Media sosial seperti Instagram dan Twitter bisa menjadi sarana untuk memicu keterlibatan siswa selama dan setelah kelas. Para guru bisa tetap terhubung densan siswa mereka melalui media sosia, tetapi ada juga layanan terkait regulasi konten. Saat ini konten LMS dan aplikasi konferensi video harus diatur secara manual, sehingga merepotkan. Sementara moderasi konten di platform media sosial ataupun grup online lebih berat lagi, terutama di grup atau obrolan publik. Hal ini membuka celah bagi konten yang tak sesuai, komentar yang menyinggun dan perundungan siber.

Baca juga: Jadi Solusi Meeting Online, Zoom Ternyata Kumpulkan Data Pribadi

Risiko lain adalah masalah privasi. Jika aplikasi atau layanan tak dikonfigurasi dengan benar, maka data pribadi bisa dieksploitasi. Hal ini populer dilakukan, bahkan tanpa kerentanan tertentu atau membutuhkan alat.

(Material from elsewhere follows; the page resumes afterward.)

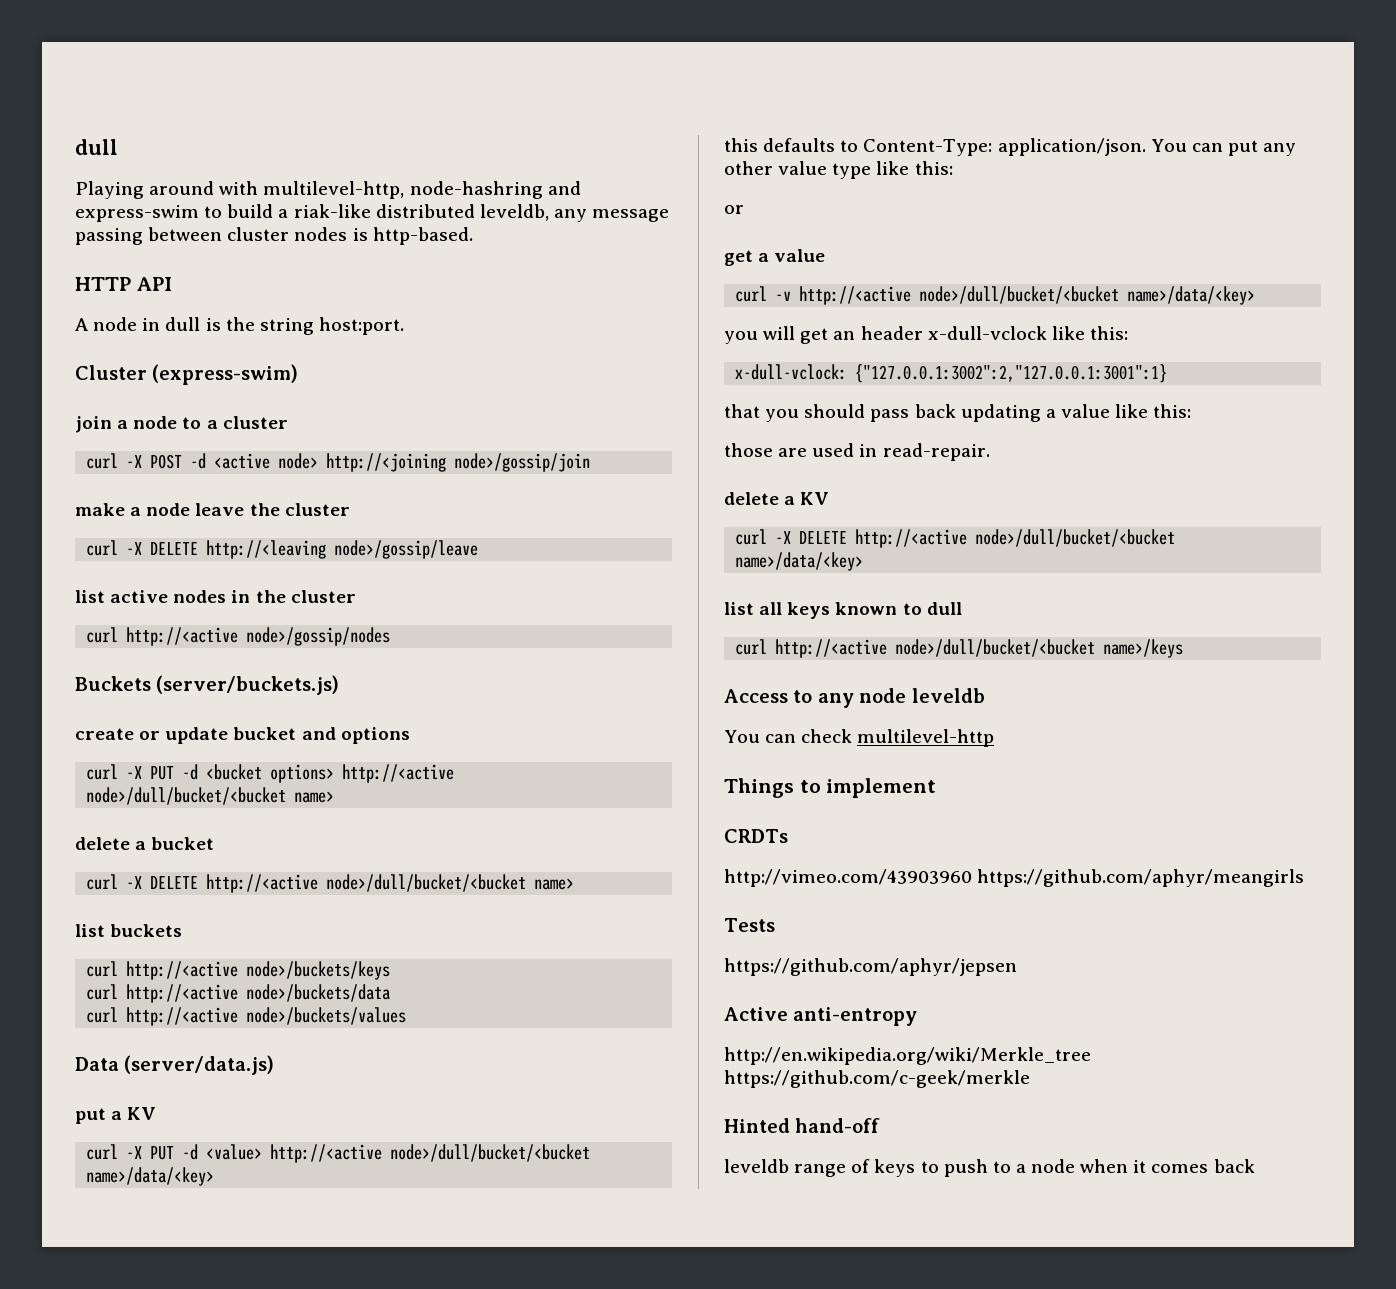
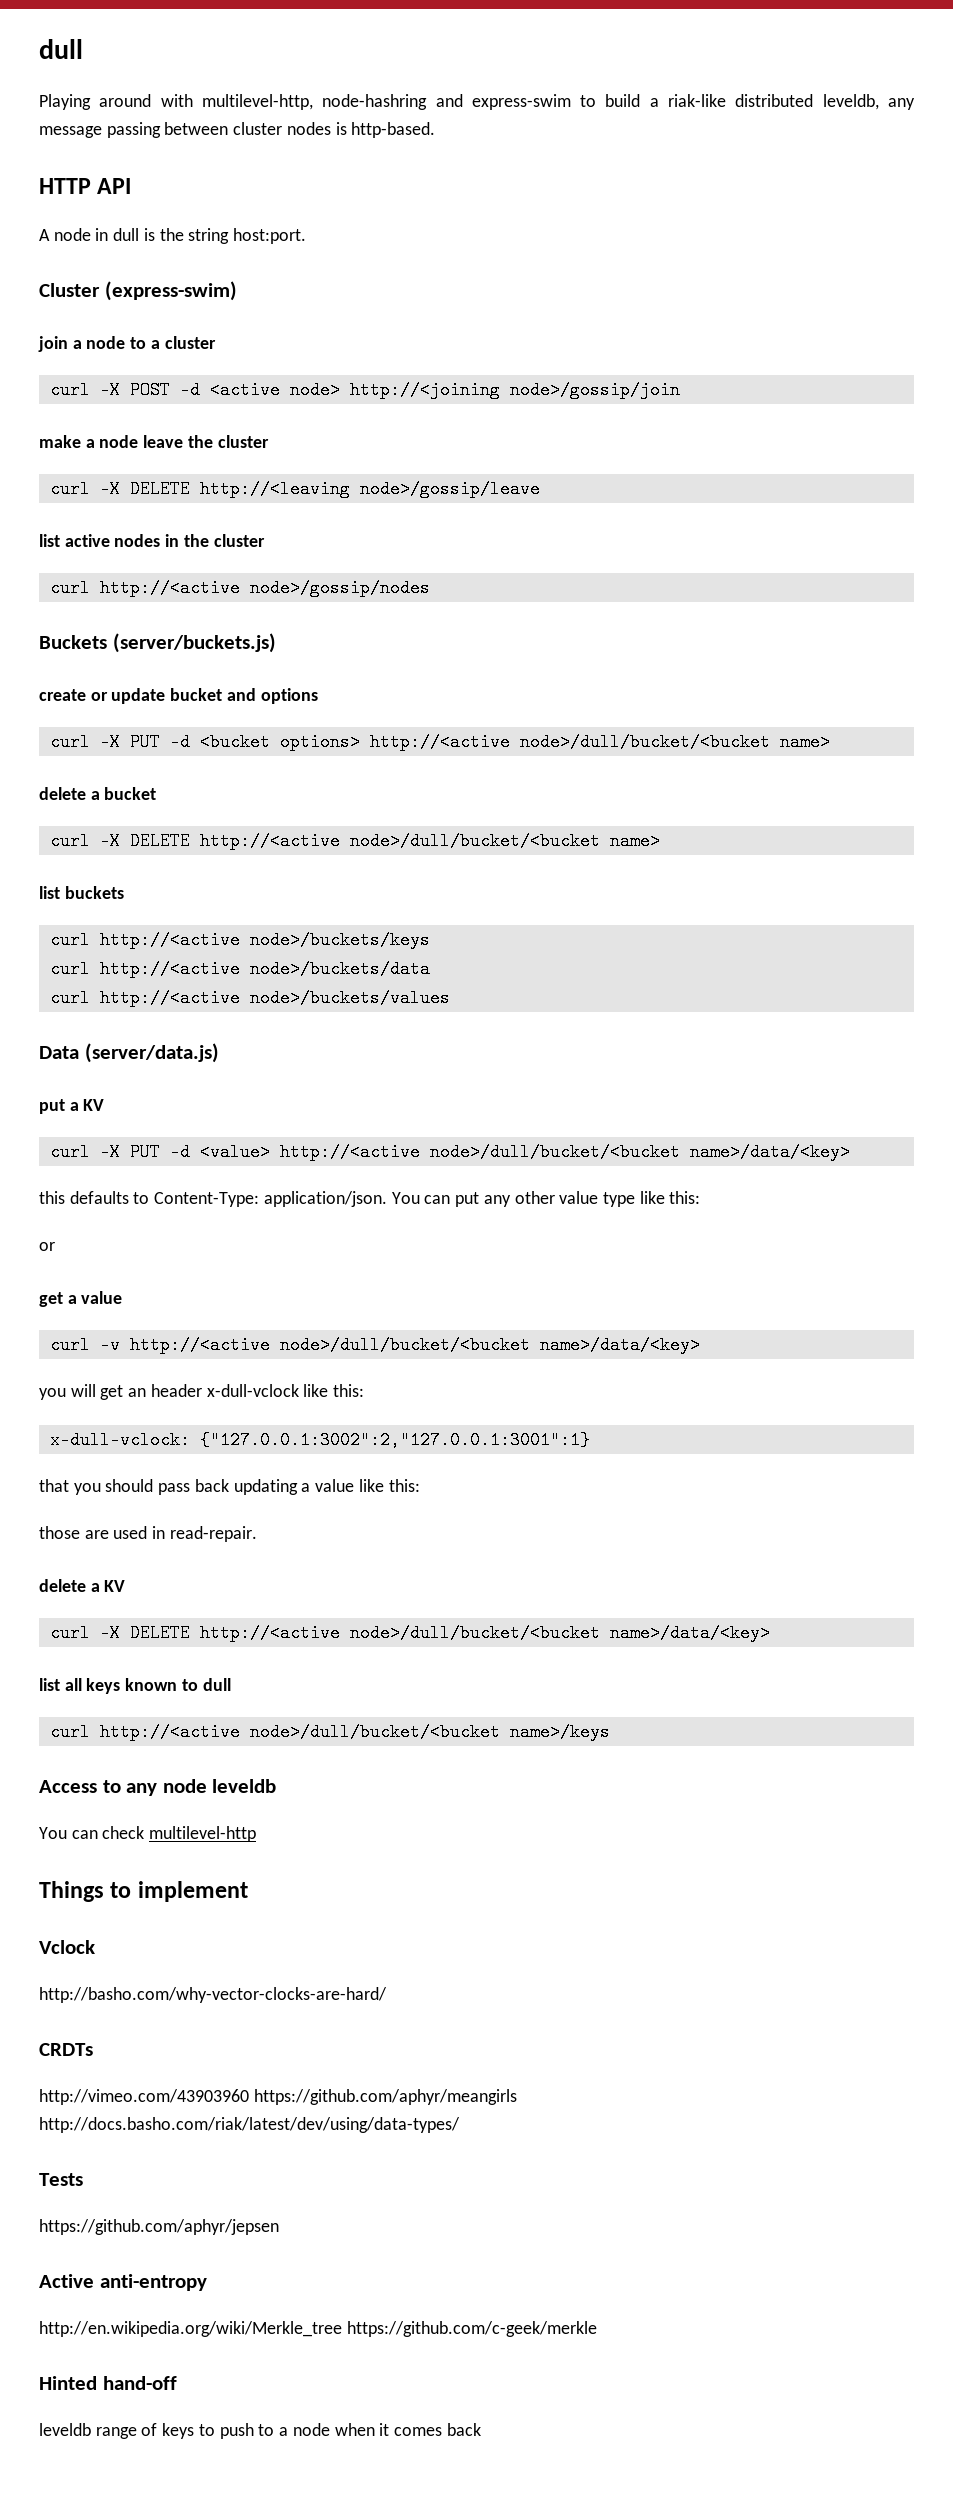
(937, 788) none -> [39,1940,95,1954] [39,1987,387,2003] // Vclock // http://basho.com/why-vector-clocks-are-hard/
(1305, 878) none -> [39,2117,460,2133] http://docs.basho.com/riak/latest/dev/using/data-types/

Pada kasus ini, baik pelajar maupun pengajar bisa menjadi korban serangan ini.

4. Gamifikasi Proses Pendidikan

Belajar dengan Minecraft sudah banyak dikenal, selain game ini ada banyak layanan lain untuk belajar sambil bermain. Beberapa game yang bisa juga digunakan untuk belajar adalah Classcraft, Learn, Roblox, While True dan lain-lain. Tetapi jika game dimasukkan dalam kelas, maka timbul risiko yang sama saat pelajar bermain dari rumah. Risiko tersebut adalah penipuan, perundungan dan troll. Pelaku kejahatan siber juga bisa memasukkan file berbahaya yang disamarkan sebagai pembaruan atau add-on game, dan lain-lain.

Saat ini kekhawatiran terbesar adalah terkait privasi. Pengelolaan privasi pada setiap layanan perlu klarifikasi dari pengguna, tetap masih banyak pengguna yang tak paham cara mengendalikan pengaturan privasi. Nantinya akan ada banyak pilihan alat pengaturan proses pendidikan secara online, sehingga kemungkinan pengajar akan memakai lebih dari satu alat. Dampaknya adalah dibutuhkannya perhatian khusus pada setiap kasus agar informasi pribadi pengajar dan pelajar dapat terlindungi.